The prescription did work for me, despite some mild side effects and a few major ones (such as vivid, sometimes scary dreams). I stayed the course for nearly two years before tapering off under the guidance of my doctor. And I was fine. For a few years. Then I changed jobs, and was soon shouldering considerably more stress than I had expected. So I started back again.
My final course with Paxil lasted about a year and after weaning myself I was able to go medication free until that menopause thing. So I spent nearly ten years with enough functioning brain chemistry to live competently and mostly happily. I was hesitant when the darkness from menopause deepened to go back to meds. Partly because of the side effects and, to be honest, that familiar fear of judgment from others. Things I imagined people might say, “You can’t stay on meds forever.” “At some point you have to get your life together.”
Of course no one had ever said anything like that to me (except me) but even if someone might, I knew I needed help. Looking back I’m so glad I ignored my misgivings and made the appointment. And, as my doctor suggested it might, switching to Prozac eliminated the side effects.
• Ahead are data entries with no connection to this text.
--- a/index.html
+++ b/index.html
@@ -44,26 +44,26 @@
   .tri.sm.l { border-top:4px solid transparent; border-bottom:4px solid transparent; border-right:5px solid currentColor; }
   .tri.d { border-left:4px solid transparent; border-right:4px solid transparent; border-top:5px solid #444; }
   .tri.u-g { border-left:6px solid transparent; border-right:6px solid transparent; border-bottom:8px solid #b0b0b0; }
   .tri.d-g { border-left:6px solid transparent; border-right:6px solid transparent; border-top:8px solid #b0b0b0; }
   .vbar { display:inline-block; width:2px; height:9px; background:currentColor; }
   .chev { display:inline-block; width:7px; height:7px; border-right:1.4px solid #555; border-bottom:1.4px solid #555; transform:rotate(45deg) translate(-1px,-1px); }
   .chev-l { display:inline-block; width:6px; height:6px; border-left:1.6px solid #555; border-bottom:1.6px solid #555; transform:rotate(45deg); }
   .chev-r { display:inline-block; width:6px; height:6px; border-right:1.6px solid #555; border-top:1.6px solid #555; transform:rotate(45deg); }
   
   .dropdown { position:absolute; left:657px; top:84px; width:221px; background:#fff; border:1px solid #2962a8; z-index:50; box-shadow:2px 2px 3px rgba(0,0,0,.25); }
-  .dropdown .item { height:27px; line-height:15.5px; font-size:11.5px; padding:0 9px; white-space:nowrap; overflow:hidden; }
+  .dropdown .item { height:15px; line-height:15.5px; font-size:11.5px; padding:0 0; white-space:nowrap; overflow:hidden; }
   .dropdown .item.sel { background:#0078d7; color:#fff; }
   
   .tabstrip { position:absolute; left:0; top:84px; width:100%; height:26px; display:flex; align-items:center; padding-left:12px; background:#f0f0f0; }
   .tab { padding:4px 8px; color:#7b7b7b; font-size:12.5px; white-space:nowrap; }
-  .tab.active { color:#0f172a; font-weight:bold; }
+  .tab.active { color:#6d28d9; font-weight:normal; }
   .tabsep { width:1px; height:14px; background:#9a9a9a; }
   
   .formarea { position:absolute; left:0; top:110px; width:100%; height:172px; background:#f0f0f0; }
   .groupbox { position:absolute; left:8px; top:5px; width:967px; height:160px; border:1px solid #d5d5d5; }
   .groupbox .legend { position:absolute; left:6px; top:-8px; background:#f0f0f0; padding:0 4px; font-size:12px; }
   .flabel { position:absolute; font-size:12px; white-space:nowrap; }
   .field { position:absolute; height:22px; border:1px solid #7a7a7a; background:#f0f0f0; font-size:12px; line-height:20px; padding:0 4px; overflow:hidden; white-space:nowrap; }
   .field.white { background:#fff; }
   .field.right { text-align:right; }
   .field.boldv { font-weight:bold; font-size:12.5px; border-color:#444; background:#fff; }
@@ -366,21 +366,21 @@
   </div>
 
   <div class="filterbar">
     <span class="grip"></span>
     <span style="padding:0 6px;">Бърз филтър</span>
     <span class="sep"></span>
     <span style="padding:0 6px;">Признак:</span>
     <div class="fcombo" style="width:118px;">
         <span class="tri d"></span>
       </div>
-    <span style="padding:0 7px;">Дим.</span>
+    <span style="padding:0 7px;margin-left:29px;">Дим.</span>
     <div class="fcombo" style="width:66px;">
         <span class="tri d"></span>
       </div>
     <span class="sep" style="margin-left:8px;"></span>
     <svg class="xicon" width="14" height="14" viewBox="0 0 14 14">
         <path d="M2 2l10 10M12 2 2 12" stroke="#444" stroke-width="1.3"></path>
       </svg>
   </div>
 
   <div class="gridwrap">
The experience is literally a dream come true.
Whatever depression is, whether it’s some neurochemical hiccup or genetic quirk or something else no has even discovered yet, it’s not my fault. I don’t need to read that from the results of a double-blind, duplicated experiment. Something physiological happens to me every now and then and the chemical reactions Prozac creates among my synapses (or whatever it does) simply work. I feel strong, optimistic, energetic, and focused. I can sleep, read, run a half-marathon, plan trips to other continents, talk to people I don’t know. As the patients in Kramer’s practice stated, I am myself again.
I don’t know where that self went after my son was born or when I changed jobs or when menopause showed up. But like a lighthouse coaxing storm weary ships to safety, Prozac brought me home. And that’s exactly where I want to be.